Fri Jul 11, 2014, 06:38 PM
Jul 2014

I'm a hardware guy. Back in the early 'eighties I turned an LX80 Epson printer into a scanner. And I've recreated original IBM PCs and "Fat" Macs I've found in the trash as "modern" computers.

No longer. For more than a decade now I've managed to leave alone most of the important "antique machines" in my garage because I know certain people would be utterly appalled if I gutted them and gave them more powerful Raspberry Pi brains.

My remaining Ataris, Apples, Amigas, and PCs are period perfect. I only mess with their emulated clones on my current desktop.

I also like to think I've written enough that someone might emulate me someday. Maybe my current self is an emulation. Who knows?

My film cameras are all true to their heritage too. I develop film myself.

The camera I was dreaming of in high school I bought years later in a thrift store for $16. Occasionally I find great lenses for it too.

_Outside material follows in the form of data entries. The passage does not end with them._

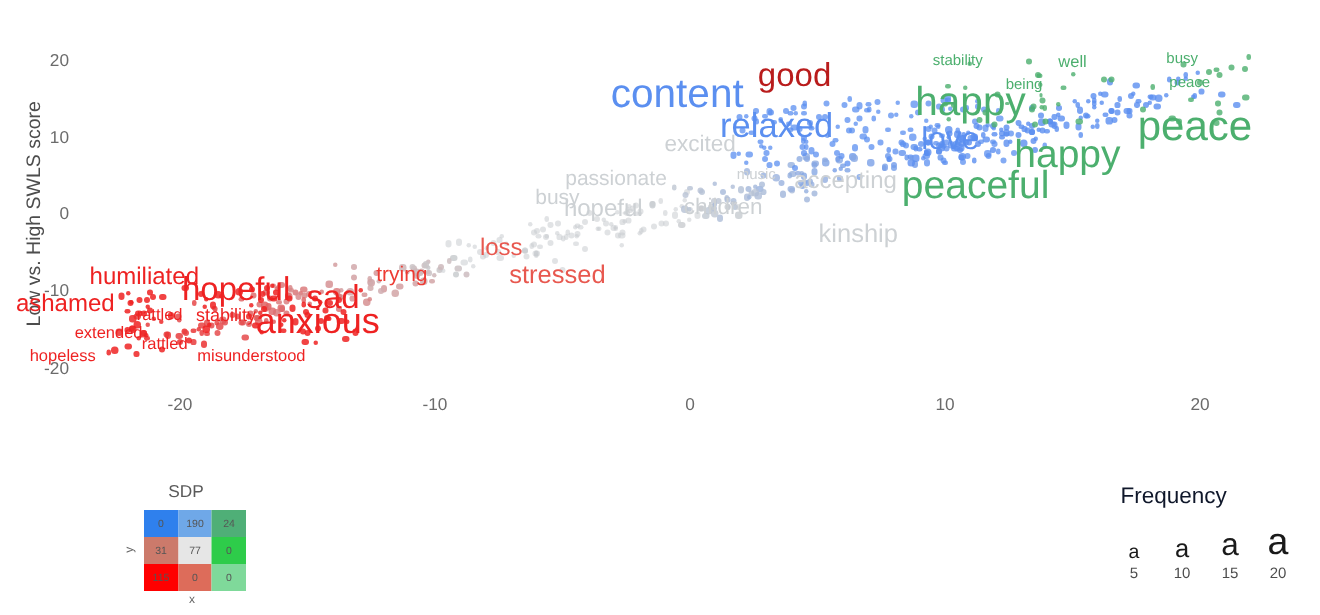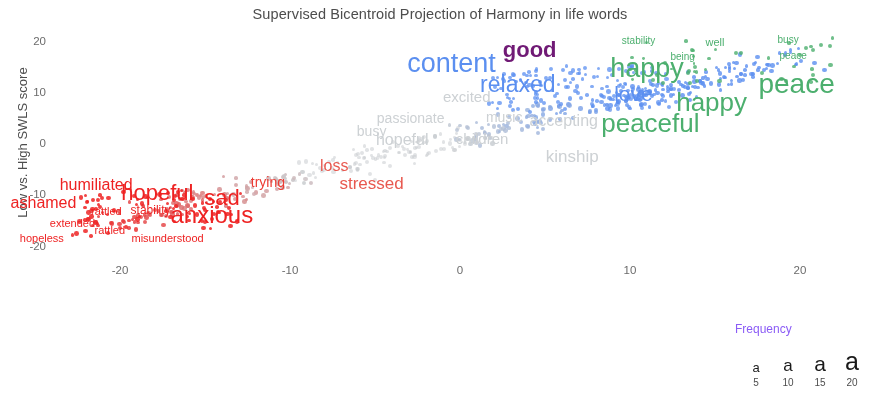"Supervised Bicentroid Projection of" div.plot-title { html: <div>Supervised Bicentroid Projection of Harmony in life words</div> -> none }
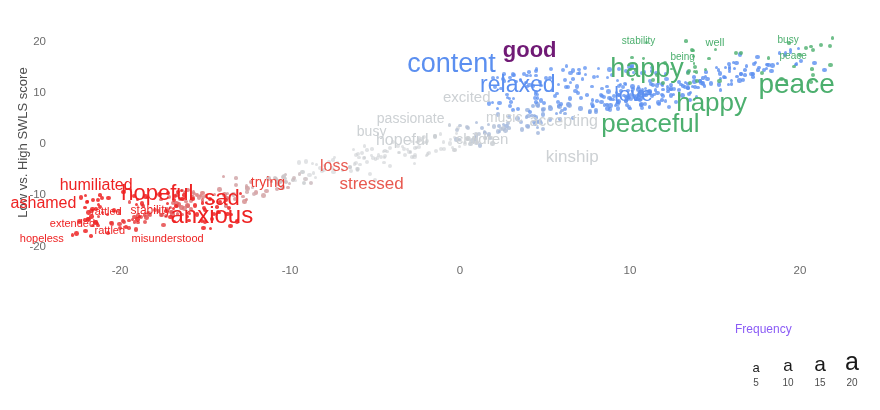"good" div.word { color: #701a75 -> #b91c1c; font-weight: bold -> none }
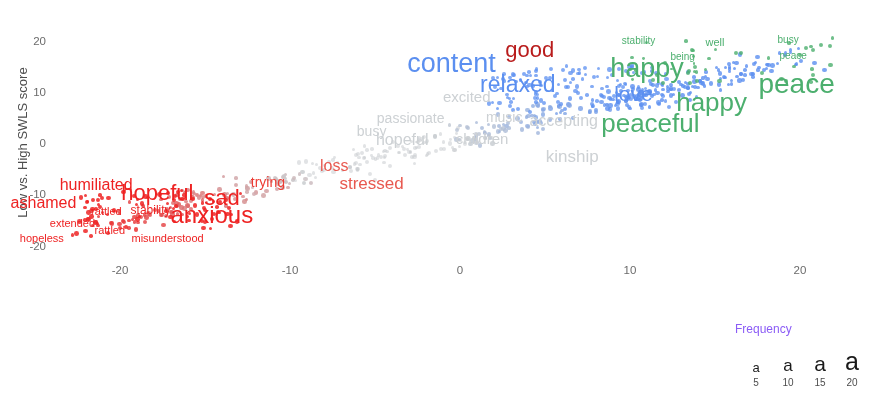"music" div.word { font-size: 14px -> 10px }
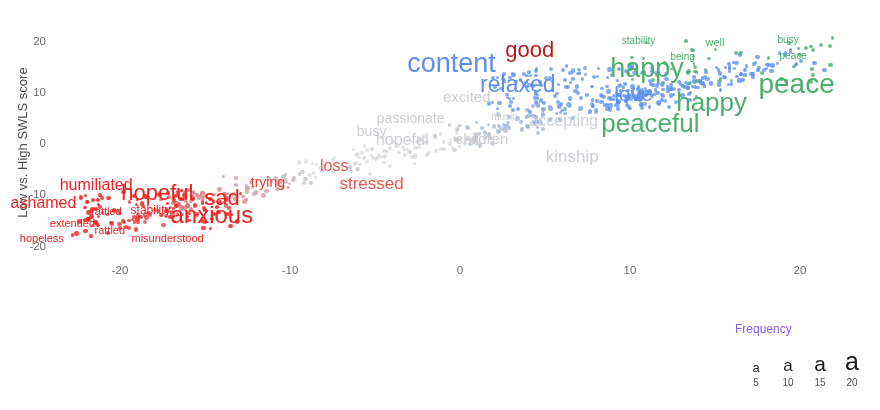"SDP" div { html: none -> <div> <div>SDP</div> <div> <div>0</div> <div>190</div> <div>24</div> <div>31</div> <div>77</div> <div>0</div> <div>115</div> <div>0</div> <div>0</div> </div> <div>y</div> <div>x</div> </div> }
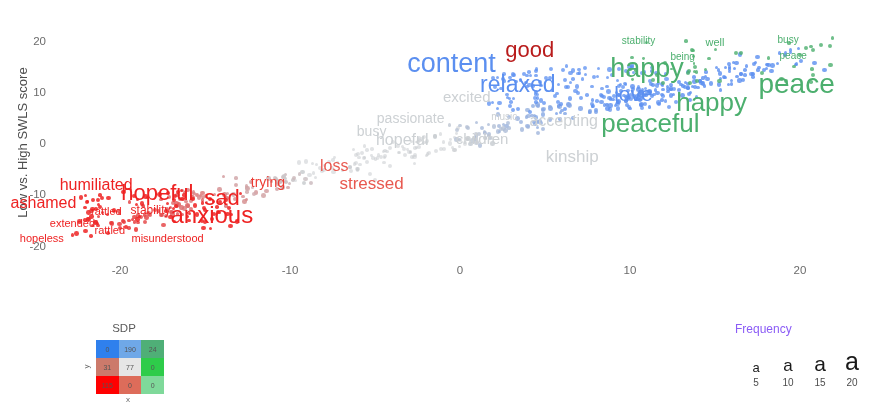"Frequency" #freq-title { color: #8b5cf6 -> #0f172a; font-size: 12px -> 15px; left: 0 -> 12px }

I always get a buzz when I find archaic technology for cheap.

jmowreader

(50,562 posts)
2. I did it the old-fashioned way
Fri Jul 11, 2014, 08:09 PM
Jul 2014

I have a Power Mac G4/450 with an Atto SCSI card, 800-plus megs of RAM and a 160GB hard drive. The original software the manufacturer provided is available online. I loaded the software, changed the bulb and was in business.